Content revision data:
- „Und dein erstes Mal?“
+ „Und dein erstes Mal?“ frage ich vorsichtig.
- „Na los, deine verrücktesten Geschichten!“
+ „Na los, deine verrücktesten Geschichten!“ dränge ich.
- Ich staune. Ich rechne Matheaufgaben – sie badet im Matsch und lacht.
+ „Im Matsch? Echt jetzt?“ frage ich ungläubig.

Goal of the exercise »
Your task is to repeat every entry above exactly.

Solution »
- „Und dein erstes Mal?“
+ „Und dein erstes Mal?“ frage ich vorsichtig.
- „Na los, deine verrücktesten Geschichten!“
+ „Na los, deine verrücktesten Geschichten!“ dränge ich.
- Ich staune. Ich rechne Matheaufgaben – sie badet im Matsch und lacht.
+ „Im Matsch? Echt jetzt?“ frage ich ungläubig.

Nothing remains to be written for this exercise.